And be sure to stop by the sheriff's office and discuss this with them. If you have people abandoning horses, you want to be able to declare them "abandoned property" and not worry about legal issues if someone drops by to pick the horse up 2 years later! So make sure you familiarize yourself with the process of getting the horse considered abandoned. 

Lots of old horses get skinny and cannot maintain weight even on lush pasture. You will need to either put them on a complete feed to help keep their weight up, and/or put them down if they continue to loose weight.

Older horses have a tendency to choke as well or don't have teeth for chewing grass, so keep that in mind. 

It is not a fun job. You can't get attached as otherwise you will burn-out. You may also want to consider an age limit. Only take horses over a certain age or something along those lines. 

Make sure you have a plan for your budget. It is very easy to get in over your head. I would suggest starting small (like 10 horses) and working you way up. 

Another option is to take in horses if the owners are willing to give an up-front payment of $2000 for their yearly care and the additional cost of euthanasia. Asking for monthly board is going to be difficult to keep track of, especially if you get more than 20 horses. 

If you are boarding, usually the owner "has to agree" to have the vet put the horse down. Get it put in your contract that the owner gives you (as the owner's agent) and the vet the right to put the horse down at any time, should the animal become sick. You do not want to be stuck with a sick horse that you can't legally put down without the owner's consent. 

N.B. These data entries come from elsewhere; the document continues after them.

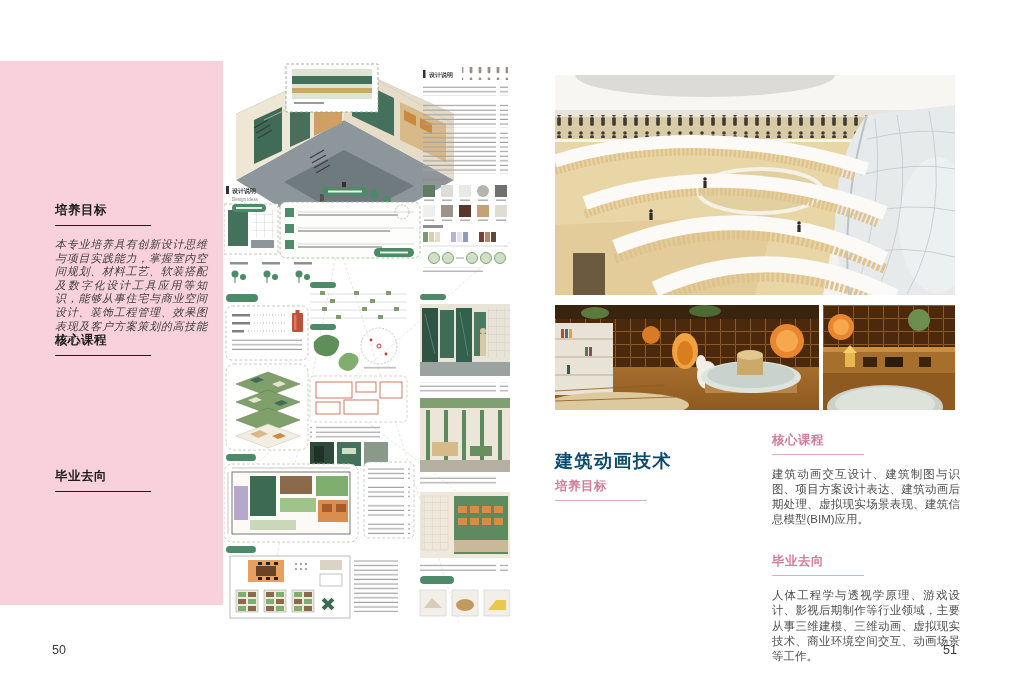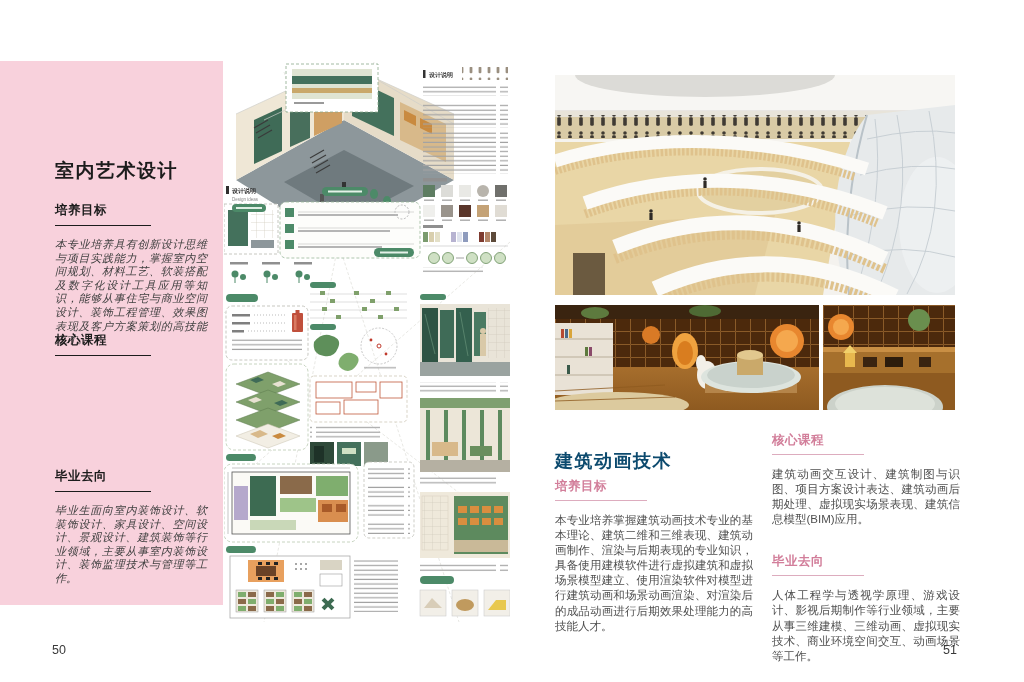"室内艺术设计" h1.lp-title { html: <h1>室内艺术设计</h1> -> none }
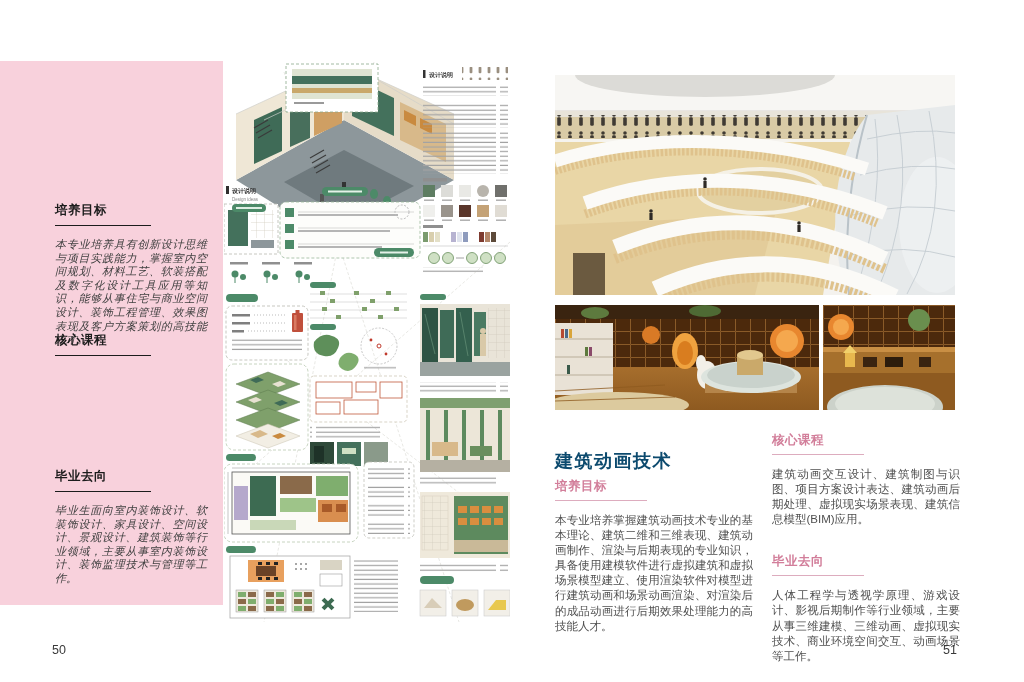"毕业生面向室内装饰设计、软装饰设计、家具设计、空间设计、景观设计、建筑装饰等行业" p.lp-body { html: <p>毕业生面向室内装饰设计、软装饰设计、家具设计、空间设计、景观设计、建筑装饰等行业领域，主要从事室内装饰设计、装饰监理技术与管理等工作。</p> -> none }
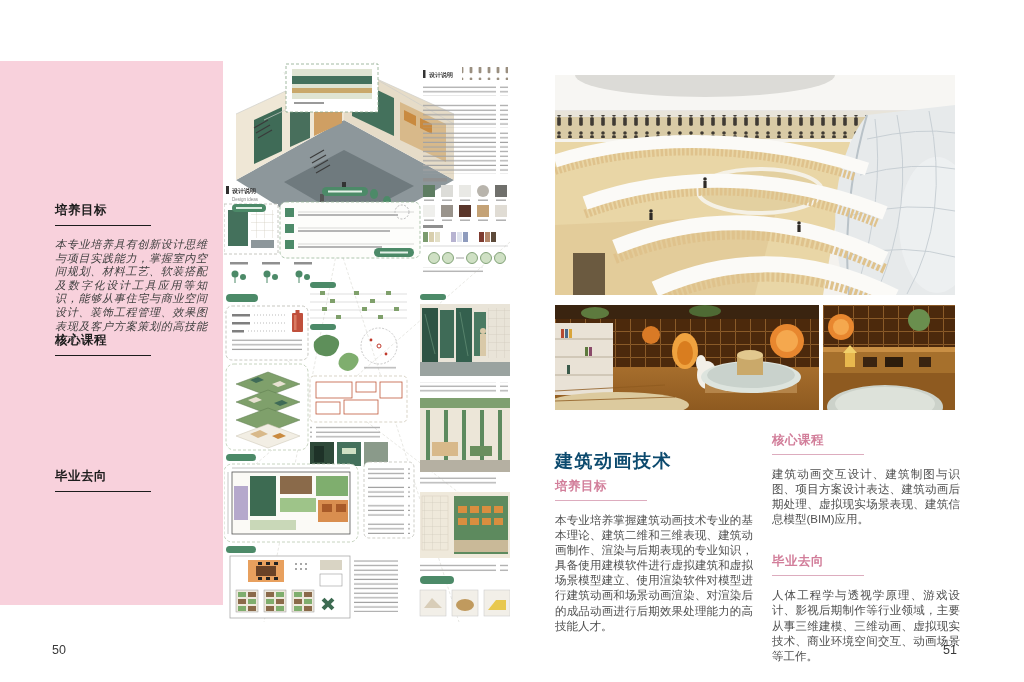"本专业培养掌握建筑动画技术专业的基本理论、建筑二维和三维表现、建筑动画制作、渲染" p.rp-body { html: <p>本专业培养掌握建筑动画技术专业的基本理论、建筑二维和三维表现、建筑动画制作、渲染与后期表现的专业知识，具备使用建模软件进行虚拟建筑和虚拟场景模型建立、使用渲染软件对模型进行建筑动画和场景动画渲染、对渲染后的成品动画进行后期效果处理能力的高技能人才。</p> -> none }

If you go the non-profit route, you can mandate that the land be kept for the non-profit even after your death. Although you would need to hire a board of directors etc...


----------



## KBA6 (Aug 24, 2013)

Wow, great advice all around and thank you so much for the helpful tips. Please keep them coming. 

I had considered a rescue/non-profit. But I have worked with animal rescues for years, only small animals, and it seemed to be much easier to get "in over my head" since there is never a shortage of abuse and abandonment. Unfortunately. 

I did have a limit in mind, since I wouldn't want to over graze my pastures. And I feel like I am a pretty good judge of owner personality. I've been shocked at how many people can develop a hard heart when a horse has past their prime. But there is always those among us who love these animals like family and only want the best. A garden always has weeds. 

But you have definitely given me some food for thought and I will enjoy reading about Mill Creek. Would it be ok to contact the farm if I would like to pick your brain directly?


----------



## bronkencreek (Sep 2, 2013)

We started a horse retirement facility in '09 and it is working out well, building slowly with wonderful horses and owners. Some horses have come quite a distance - it all depends what the owners are looking for. I *highly* recommend doing a business plan, including financials. It isn't just the document, it's the process of making it a complete document that benefits us. I made a lot of changes to my plans as I made our business plan. I treat it as a living document and I check the cash flow spreadsheet frequently (especially this year with the cost of shavings and hay increasing so dramatically). 

I would be happy to share thoughts with you - including our business plan if you are interested.


----------



## Saddlebag (Jan 17, 2011)

Even the rescues are running into financial difficulties as the donations dry up. I've had people try to dump their dogs on me and I tell them I want enough payment to feed the dog it's remaining years plus ensuing vet bills. I'm not paying out of pocket for a dog I don't want. They seem surprised at my demands.


----------